Begin at the line with "Ashley Furniture Kerrings" and output every line through the end of the records, exactly as given. Omit pictures.

◆ ◆ ◆ ◆ ◆ ◆ ◆

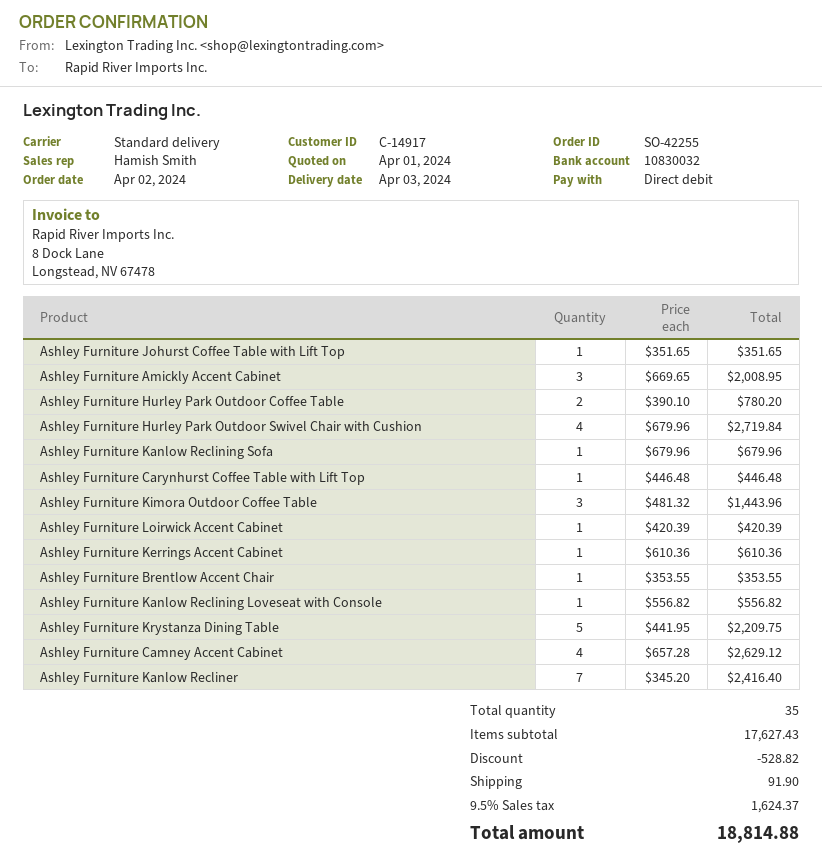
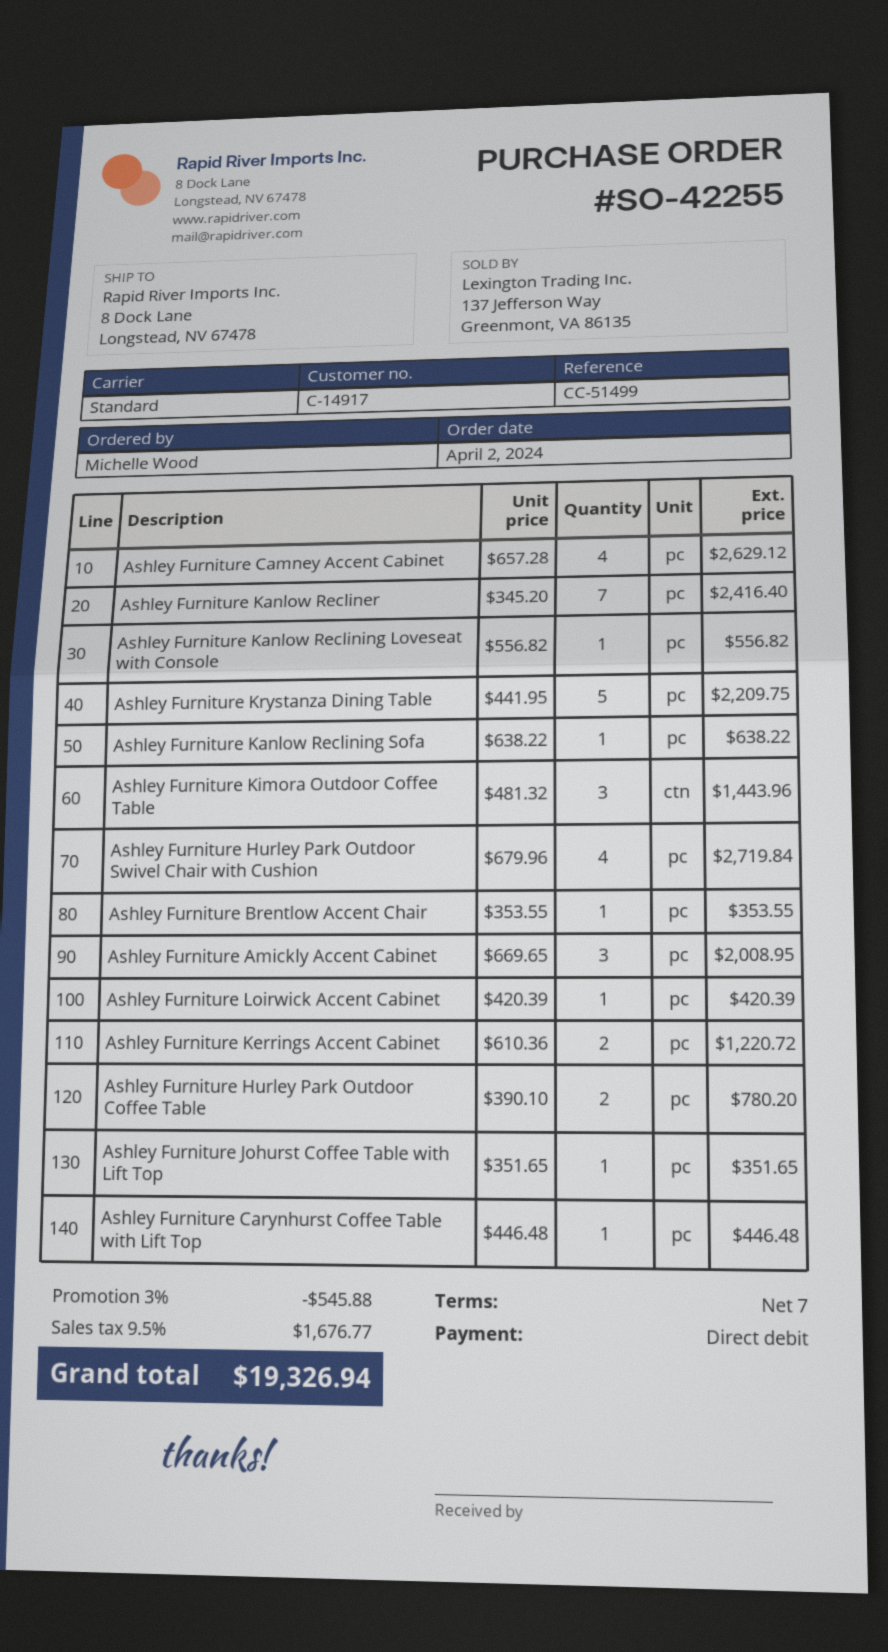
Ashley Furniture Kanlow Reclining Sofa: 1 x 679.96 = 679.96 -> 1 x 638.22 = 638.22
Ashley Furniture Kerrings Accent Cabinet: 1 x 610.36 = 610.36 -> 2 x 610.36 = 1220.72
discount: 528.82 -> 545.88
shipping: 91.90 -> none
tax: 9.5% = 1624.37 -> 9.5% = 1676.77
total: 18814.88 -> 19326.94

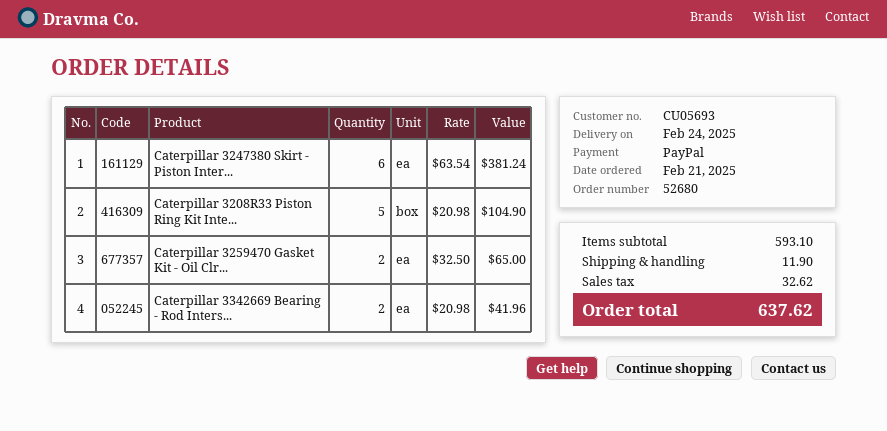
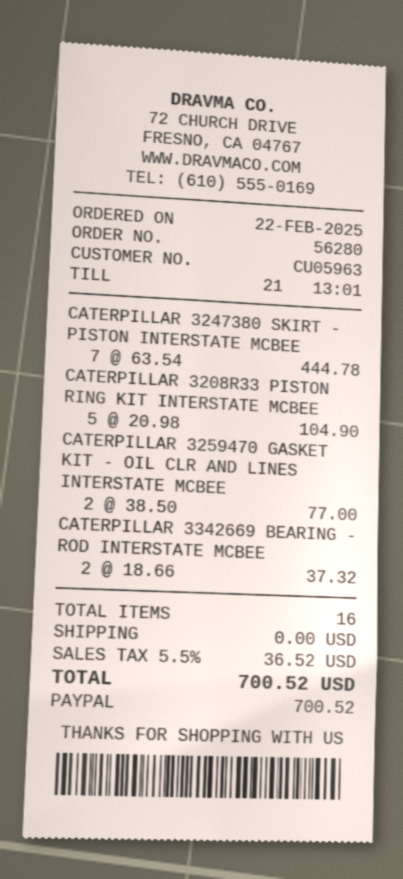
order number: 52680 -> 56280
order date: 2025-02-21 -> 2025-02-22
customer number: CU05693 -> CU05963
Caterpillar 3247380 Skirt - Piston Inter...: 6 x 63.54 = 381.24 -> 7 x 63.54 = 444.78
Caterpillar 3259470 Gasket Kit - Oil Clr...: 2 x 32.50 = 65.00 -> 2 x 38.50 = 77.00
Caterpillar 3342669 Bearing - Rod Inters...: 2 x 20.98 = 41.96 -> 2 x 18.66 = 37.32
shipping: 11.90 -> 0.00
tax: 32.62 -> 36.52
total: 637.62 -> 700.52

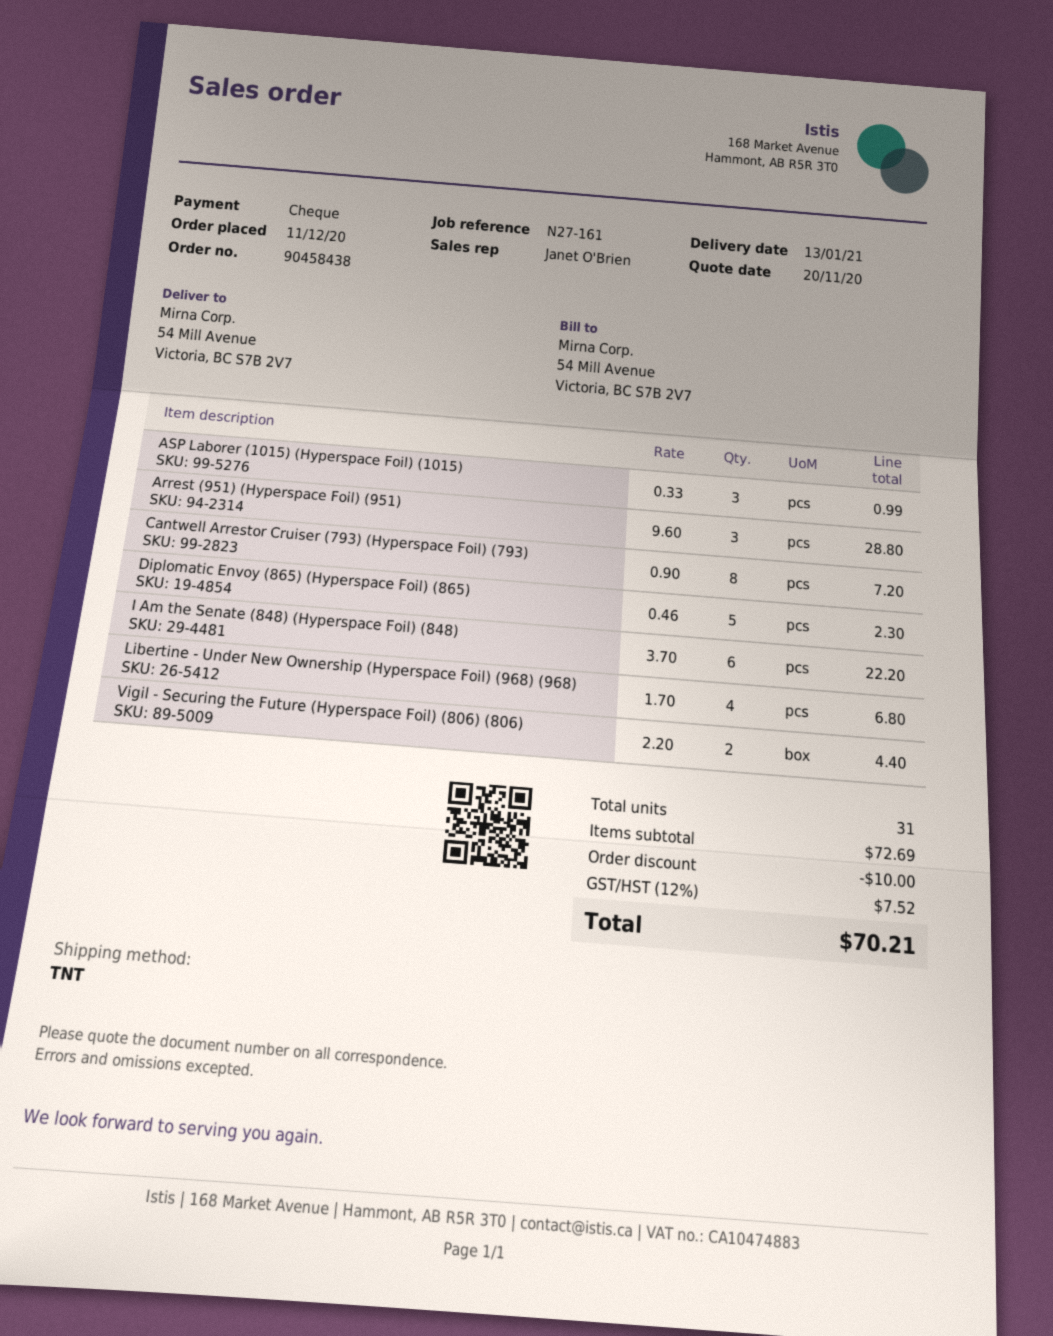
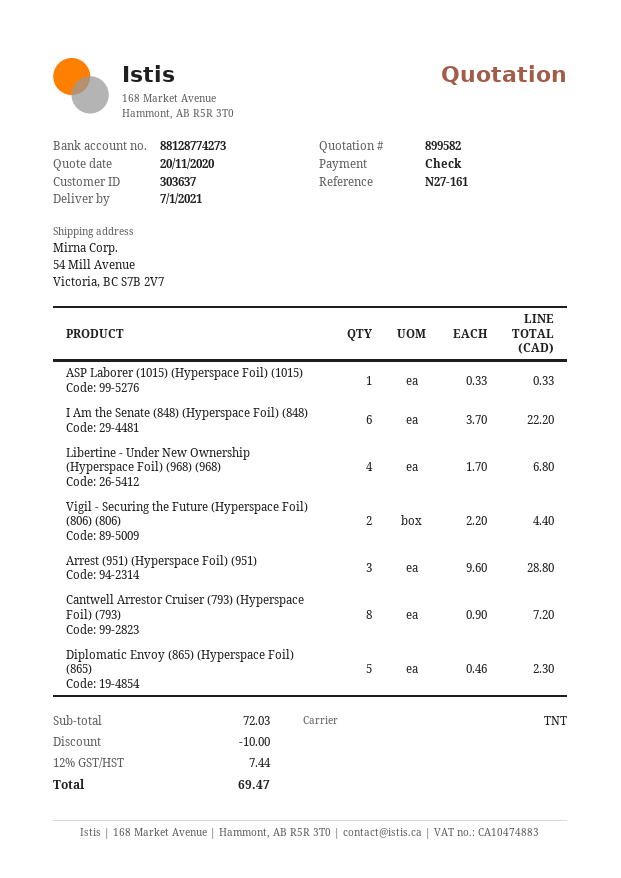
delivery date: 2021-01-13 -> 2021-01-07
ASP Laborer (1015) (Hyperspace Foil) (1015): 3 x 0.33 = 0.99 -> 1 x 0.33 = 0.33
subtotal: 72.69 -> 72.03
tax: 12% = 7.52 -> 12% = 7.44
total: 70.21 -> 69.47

◆ ◆ ◆ ◆ ◆ ◆ ◆

_Answer section_
Ashley Furniture Kerrings Accent Cabinet: 1 x 610.36 = 610.36 -> 2 x 610.36 = 1220.72
discount: 528.82 -> 545.88
shipping: 91.90 -> none
tax: 9.5% = 1624.37 -> 9.5% = 1676.77
total: 18814.88 -> 19326.94

order number: 52680 -> 56280
order date: 2025-02-21 -> 2025-02-22
customer number: CU05693 -> CU05963
Caterpillar 3247380 Skirt - Piston Inter...: 6 x 63.54 = 381.24 -> 7 x 63.54 = 444.78
Caterpillar 3259470 Gasket Kit - Oil Clr...: 2 x 32.50 = 65.00 -> 2 x 38.50 = 77.00
Caterpillar 3342669 Bearing - Rod Inters...: 2 x 20.98 = 41.96 -> 2 x 18.66 = 37.32
shipping: 11.90 -> 0.00
tax: 32.62 -> 36.52
total: 637.62 -> 700.52

delivery date: 2021-01-13 -> 2021-01-07
ASP Laborer (1015) (Hyperspace Foil) (1015): 3 x 0.33 = 0.99 -> 1 x 0.33 = 0.33
subtotal: 72.69 -> 72.03
tax: 12% = 7.52 -> 12% = 7.44
total: 70.21 -> 69.47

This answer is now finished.